Important rules for multiprocessing:

Arguments and return values must be picklable (basic Python types, dataclasses, named tuples — but not lambdas, file handles, or locks).
Always protect the entry point with if __name__ == "__main__": on Windows.
Processes have separate memory — no shared state without explicit shared memory or queues.

# Always do this on Windows when using multiprocessing
if __name__ == "__main__":
    with ProcessPoolExecutor() as executor:
        results = list(executor.map(cpu_work, data))

from multiprocessing import Process, Queue, Value, Array
import multiprocessing

# Queue — safe for inter-process communication
def producer(queue, items):
    for item in items:
        queue.put(item)
    queue.put(None)   # sentinel value

def consumer(queue, results):
    while True:
        item = queue.get()
        if item is None:
            break
        results.append(item * 2)


# Shared memory — for simple types
counter = multiprocessing.Value("i", 0)   # shared integer
array   = multiprocessing.Array("d", [1.0, 2.0, 3.0])  # shared float array

def increment_shared(counter, n):
    for _ in range(n):
        with counter.get_lock():
            counter.value += 1

For most use cases, prefer passing data via pool.map() arguments and return values, and avoid shared state entirely.

`asyncio` — Async/Await

asyncio is a fundamentally different model. Instead of multiple threads or processes, one thread manages many tasks by switching between them at await points.

When a task hits an await, it says: "I'm waiting for something. Run something else while I wait." The event loop picks another task and runs it.
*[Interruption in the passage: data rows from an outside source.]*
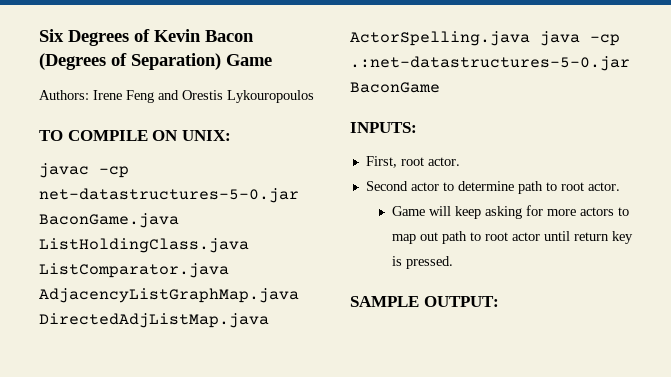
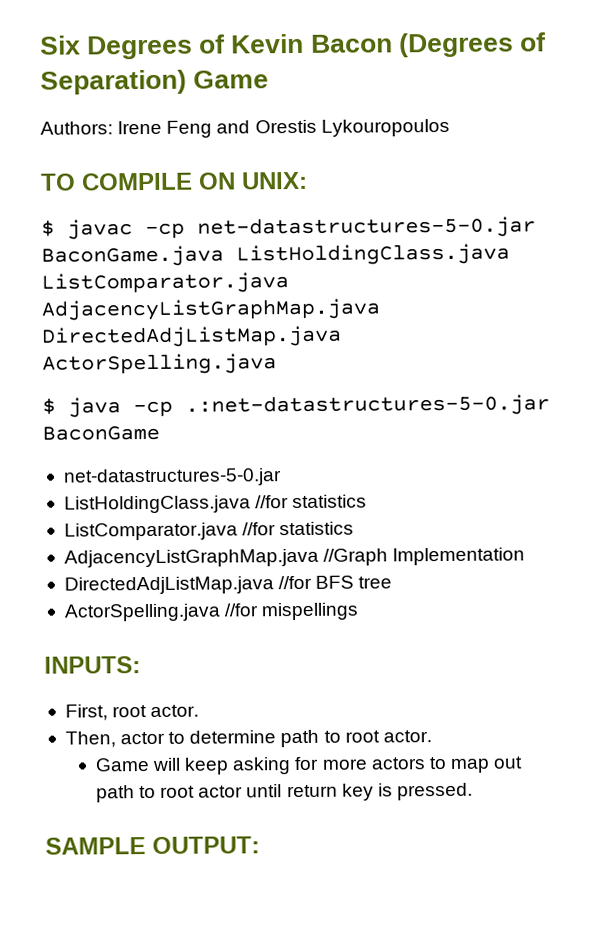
- javac -cp net-datastructures-5-0.jar BaconGame.java ListHoldingClass.java ListComparator.java AdjacencyListGraphMap.java DirectedAdjListMap.java ActorSpelling.java java -cp .:net-datastructures-5-0.jar BaconGame
+ $ javac -cp net-datastructures-5-0.jar BaconGame.java ListHoldingClass.java ListComparator.java AdjacencyListGraphMap.java DirectedAdjListMap.java ActorSpelling.java
+ $ java -cp .:net-datastructures-5-0.jar BaconGame
+ net-datastructures-5-0.jar
+ ListHoldingClass.java //for statistics
+ ListComparator.java //for statistics
+ AdjacencyListGraphMap.java //Graph Implementation
+ DirectedAdjListMap.java //for BFS tree
+ ActorSpelling.java //for mispellings
- Second actor to determine path to root actor.
+ Then, actor to determine path to root actor.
No OS threads, no locking, no race conditions on shared data (within a single async program).

import asyncio
import time

async def fetch(url, delay):
    """Simulate an async HTTP request."""
    print(f"  Fetching {url}...")
    await asyncio.sleep(delay)   # yields control to the event loop
    print(f"  Done:     {url}")
    return f"Content of {url}"


async def main():
    start = time.perf_counter()

    # Run all fetches concurrently
    results = await asyncio.gather(
        fetch("https://example.com/page1", 1.5),
        fetch("https://example.com/page2", 2.0),
        fetch("https://example.com/page3", 1.0),
    )

    elapsed = time.perf_counter() - start
    print(f"\nAll done in {elapsed:.2f}s")
    for r in results:
        print(f"  {r}")


asyncio.run(main())

Output:

  Fetching https://example.com/page1...
  Fetching https://example.com/page2...
  Fetching https://example.com/page3...
  Done:     https://example.com/page3
  Done:     https://example.com/page1
  Done:     https://example.com/page2

All done in 2.00s   <- the longest task, not the sum

Three 1-2 second fetches complete in 2 seconds total — the same as threading, but with zero threads.

`async` and `await` — the rules

An async function is declared with async def. It returns a coroutine when called — not the result. The result comes when you await it.

async def greet(name: str) -> str:
    await asyncio.sleep(0)   # yield to the event loop (trivial here)
    return f"Hello, {name}!"

# This does NOT call greet — it creates a coroutine object
coro = greet("Alice")

# This runs it and gets the result
result = await greet("Alice")   # only valid inside an async function

# Or run it as the top-level entry point
asyncio.run(greet("Alice"))

You can only await inside an async def function. You can only call asyncio.run() once, at the top level.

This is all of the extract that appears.